Net Interest Income Change at September 30, 2023
Basis Point Change in RatesNet Interest Income% Change
(Dollars in thousands)
400$38,168 (7.11)%
30038,889 (5.36)
20039,539 (3.78)
10040,341 (1.83)
Base41,091 — 
(100)41,562 1.15 
(200)42,554 3.56 
(300)41,753 1.61 
(400)41,195 0.25 

The net interest income table presented above is predicated upon a static balance sheet with no growth or material change in asset or liability mix. The effects of changes in interest rates are based upon a cash flow simulation of our existing assets and liabilities and assuming that delinquency rates would not change as a result of changes in interest rates, although there can be no assurance that this will be the case. Delinquency rates may change when interest rates change as a result of changes in the loan portfolio mix, underwriting conditions, loan terms or changes in economic conditions that have a delayed effect on the portfolio. Even if interest rates change in the designated amounts, there can be no assurance that our assets and liabilities will perform as assumed. Also, a change in U.S. Treasury rates in the designated amounts accompanied by a change in the shape of the Treasury yield curve would cause changes to the net interest income other than those indicated above.

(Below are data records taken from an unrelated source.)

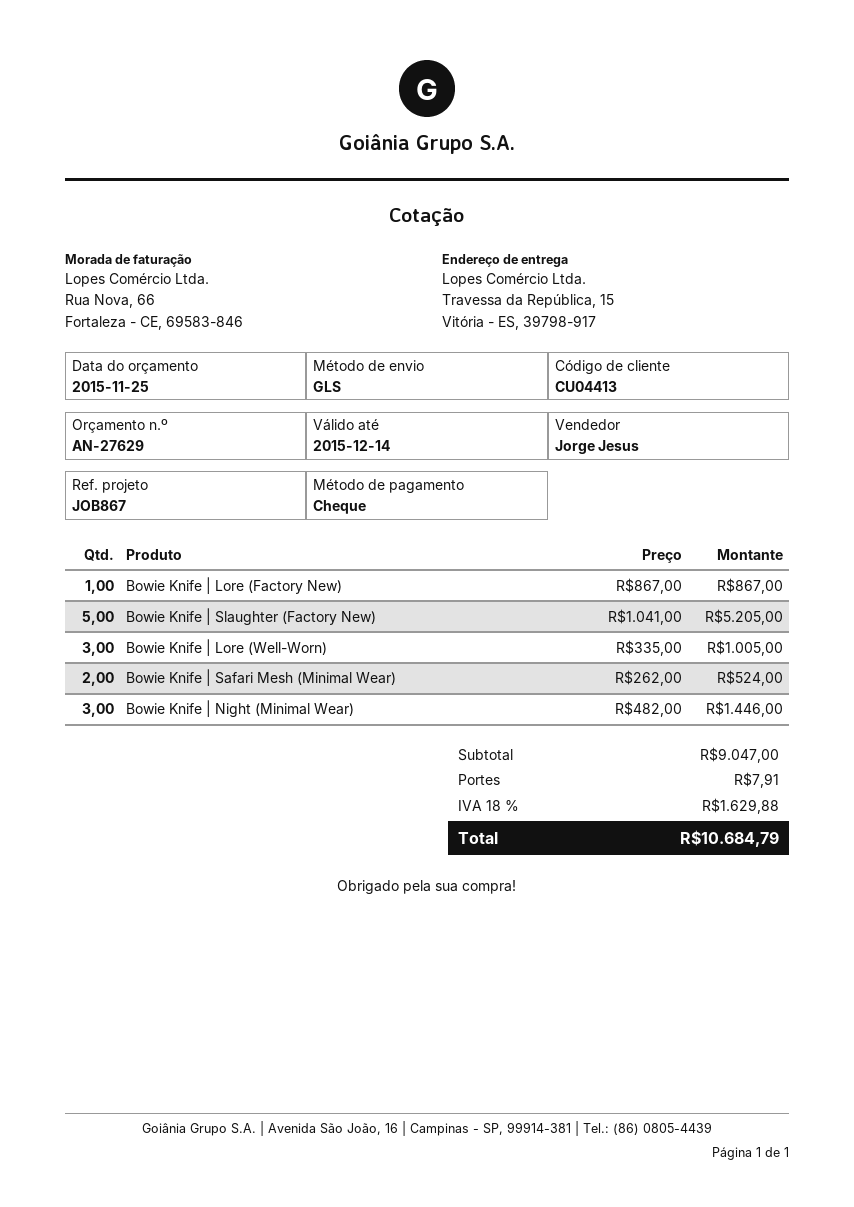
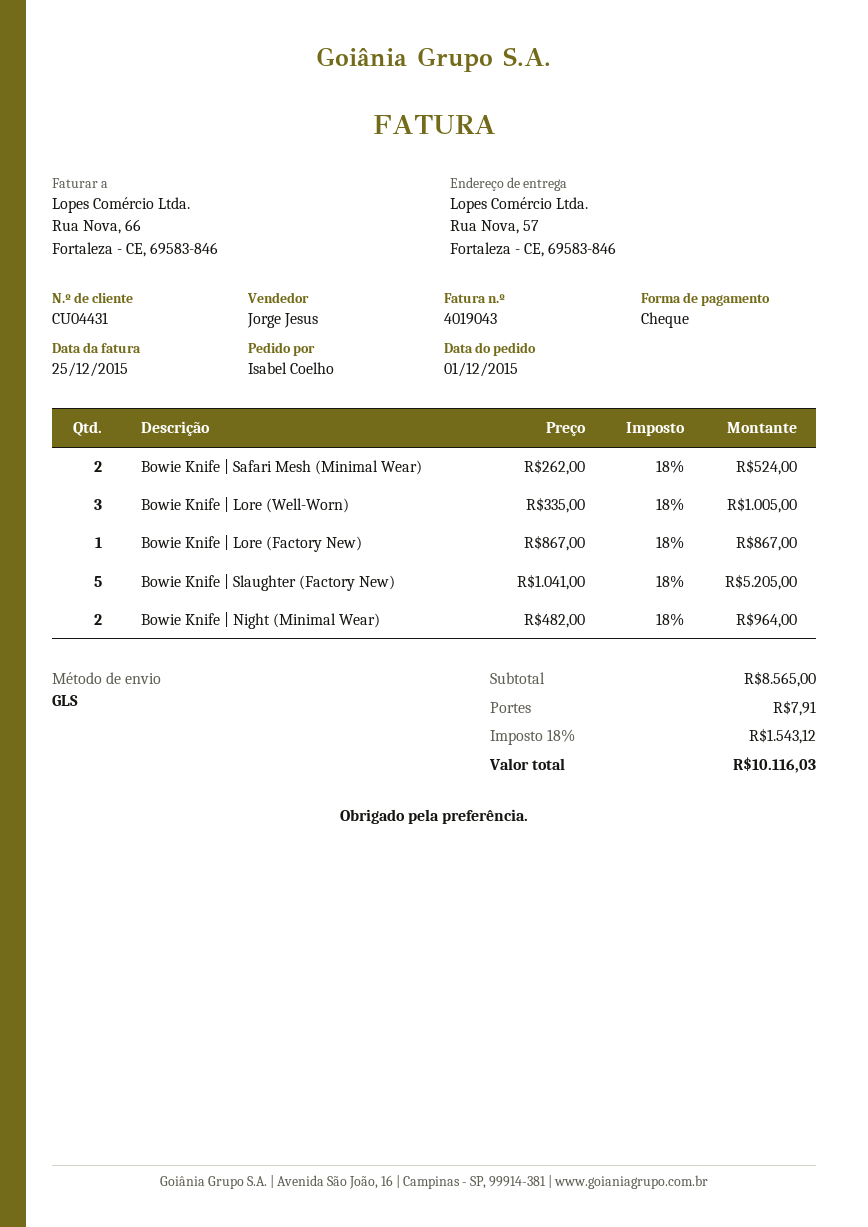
customer number: CU04413 -> CU04431
ship to: Travessa da República, 15, Vitória - ES, 39798-917 -> Rua Nova, 57, Fortaleza - CE, 69583-846
Bowie Knife | Night (Minimal Wear): 3 x 482.00 = 1446.00 -> 2 x 482.00 = 964.00
subtotal: 9047.00 -> 8565.00
tax: 18% = 1629.88 -> 18% = 1543.12
total: 10684.79 -> 10116.03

At September 30, 2023, other than the interest rate swap agreements we have entered into, we did not have any derivative financial instruments or trading accounts for any class of financial instruments, nor have we engaged in any other hedging activities or purchased off-balance sheet derivative instruments. However, we continue to review such instruments and may utilize them for interest rate risk management in the future. Interest rate risk continues to be one of our primary risks, as other types of risks, such as foreign currency exchange risk and commodity pricing risk do not arise in the normal course of our business activities and operations.

Item 4. Controls and Procedures

    The management of First Financial Northwest, Inc. is responsible for establishing and maintaining adequate internal control over financial reporting, as such term is defined in Rule 13a-15(f) of the Securities Exchange Act of 1934 (“Exchange Act”). A control procedure, no matter how well conceived and operated, can provide only reasonable, not absolute, assurance that its objectives are met. Also, because of the inherent limitations in all control procedures, no evaluation of controls can provide absolute assurance that all control issues and instances of fraud, if any, within the Company have been detected. Additionally, in designing disclosure controls and procedures, our management was required to apply its judgment in evaluating the cost-benefit relationship of possible disclosure controls and procedures. The design of any disclosure controls and procedures is also based in part upon certain assumptions about the likelihood of future events, and there can be no assurance that any design will succeed in achieving its stated goals under all potential future conditions. As a result of these inherent limitations, internal control over financial reporting may not prevent or detect misstatements. Furthermore, projections of any evaluation of effectiveness to future periods are subject to risk that controls may become inadequate because of changes in conditions or that the degree of compliance with the policies or procedures may deteriorate.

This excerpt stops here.